The solution uses tan5x=0 to find the quadratic. Why?

#### MarkFL

##### Super Moderator
Staff member
I would begin as you did with:

$$\displaystyle (\cos(\theta)+i\sin(\theta))^5=\cos(5\theta)+i\sin(5\theta)$$

$$\displaystyle (\cos(\theta)+i\sin(\theta))^5=\cos^5(\theta)+5\cos^4(\theta)i\sin(\theta)+10\cos^3i^2\sin^2(\theta)+10\cos^2(\theta)i^3\sin^3(\theta)+5\cos(\theta)i^4\sin^4(\theta)+i^5\sin^5(\theta)$$

Hence:

$$\displaystyle \cos(5\theta)+i\sin(5\theta)=(\cos^5(\theta)-10\cos^3\sin^2(\theta)+5\cos(\theta)\sin^4(\theta))+i(5\cos^4(\theta)\sin(\theta)-10\cos^2(\theta)\sin^3(\theta)+\sin^5(\theta))$$

Equating real and imaginary parts, we find:

$$\displaystyle \cos(5\theta)=\cos^5(\theta)-10\cos^3\sin^2(\theta)+5\cos(\theta)\sin^4(\theta)$$

$$\displaystyle \sin(5\theta)=5\cos^4(\theta)\sin(\theta)-10\cos^2(\theta)\sin^3(\theta)+\sin^5(\theta)$$

And so we may write:

$$\displaystyle \tan(5\theta)=\frac{\sin(5\theta)}{\cos(5\theta)}\cdot\frac{\sec^5(\theta)}{\sec^5(\theta)}=\frac{t^5-10t^3+5t}{5t^4-10t^2+1}$$

Where $$\displaystyle t=\tan(\theta)$$ and $$\cos(\theta)\ne0$$

Now, we know:

$$\displaystyle \tan(\pi)=\tan(2\pi)=0$$

And so we must have (using the numerator of the above expression for $$\tan(5\theta)$$):

1.) $$\displaystyle \tan^4\left(\frac{\pi}{5}\right)-10\tan^2\left(\frac{\pi}{5}\right)+5=0$$

2.) $$\displaystyle \tan^4\left(\frac{2\pi}{5}\right)-10\tan^2\left(\frac{2\pi}{5}\right)+5=0$$

Can you now see the quadratic having the required roots?

#### fasih178

##### New member
Thank you!

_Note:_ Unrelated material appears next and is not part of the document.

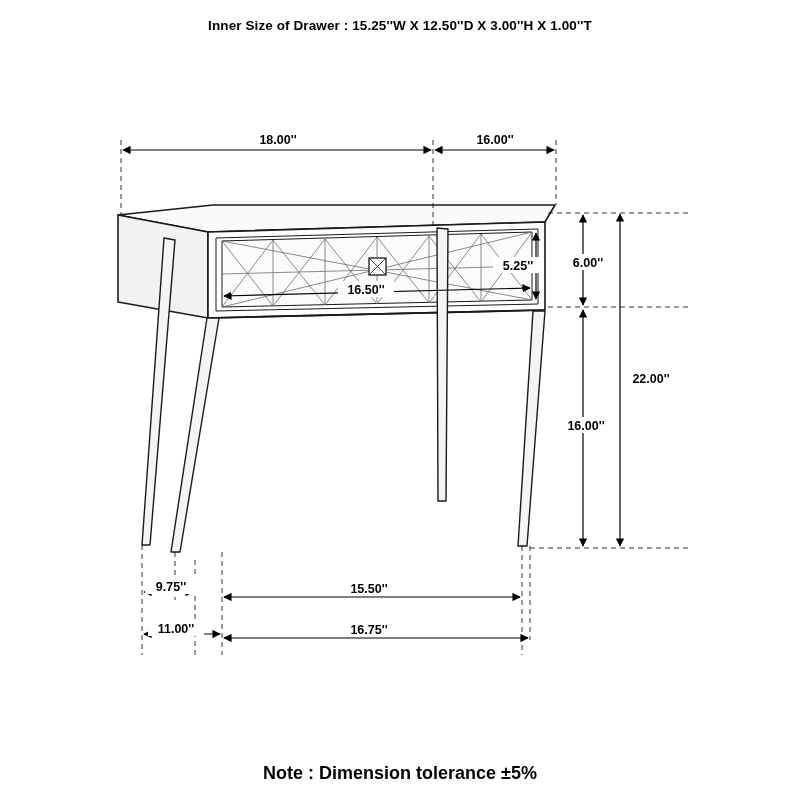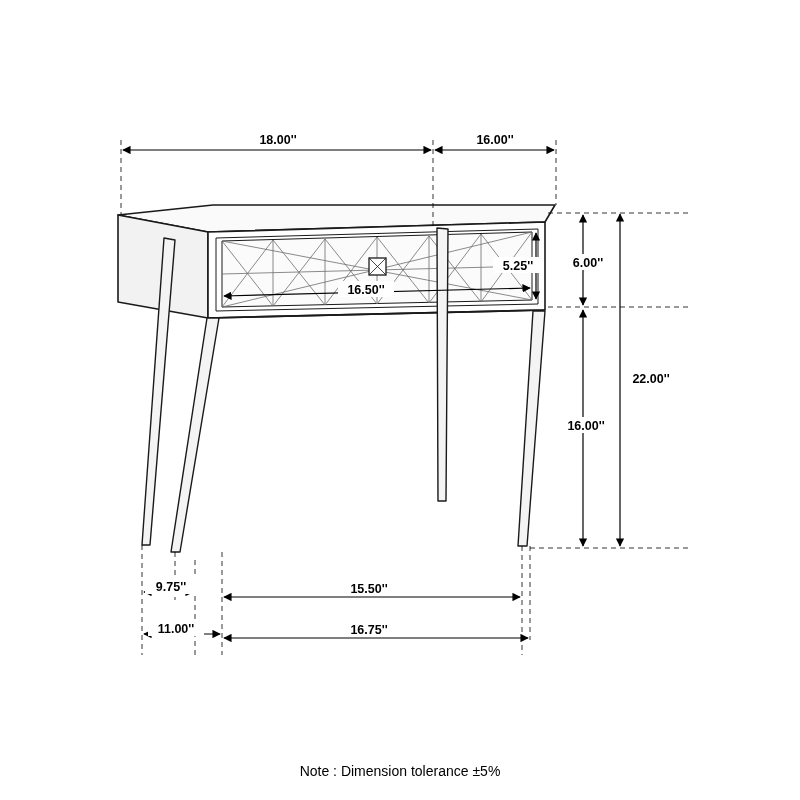"Inner Size of Drawer :" div.title { html: none -> <div>Inner Size of Drawer : 15.25''W X 12.50''D X 3.00''H X 1.00''T</div> }
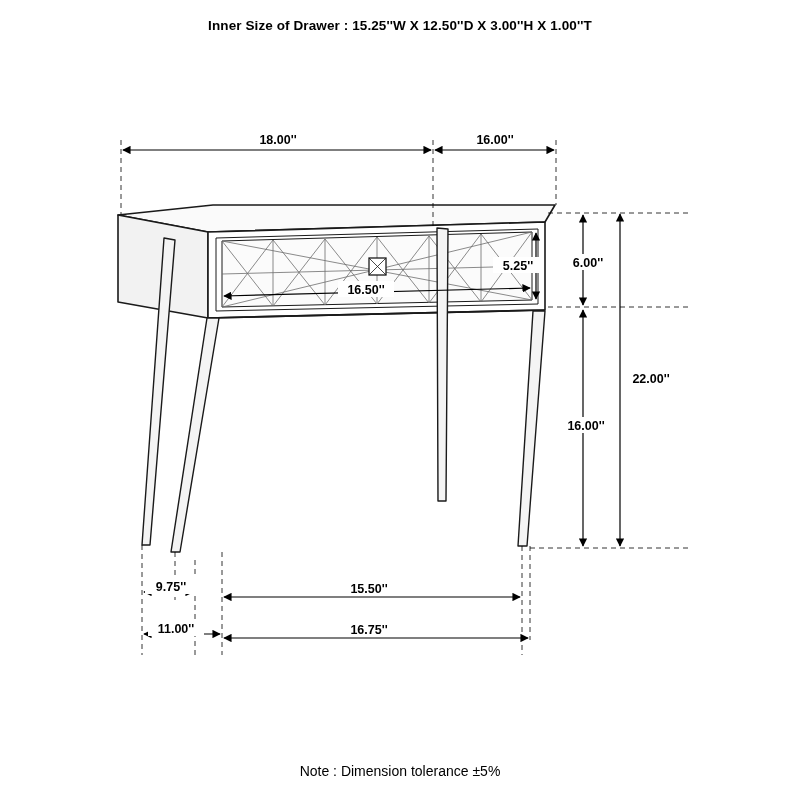"Note : Dimension tolerance ±5%" .note { font-size: 14px -> 18px; font-weight: normal -> bold }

I understood one crucial thing: we need to substitute in pie into LHS tan(5theta) so that we get theta=pie/5, which is one of our roots. And, since tan(pie) = 0, we can set our RHS expression = 0 too. By the same intuition, tan(2pie) is zero. Thus, overall, I understood the idea behind setting tan(5theta) = 0.

But what I don't get is why did you even think about tan(pie) = 0 in the first place -- then going on to using this to solve the problem. That is, you could have instead chosen, say, tan(pie/4) = 1, but you didn't. Why not? What gave you the idea to use tan(pie) = 0?

#### MarkFL

##### Super Moderator
Staff member
Thank you! I understood one crucial thing: we need to substitute in pie into LHS tan(5theta) so that we get theta=pie/5, which is one of our roots. And, since tan(pie) = 0, we can set our RHS expression = 0 too. By the same intuition, tan(2pie) is zero. Thus, overall, I understood the idea behind setting tan(5theta) = 0.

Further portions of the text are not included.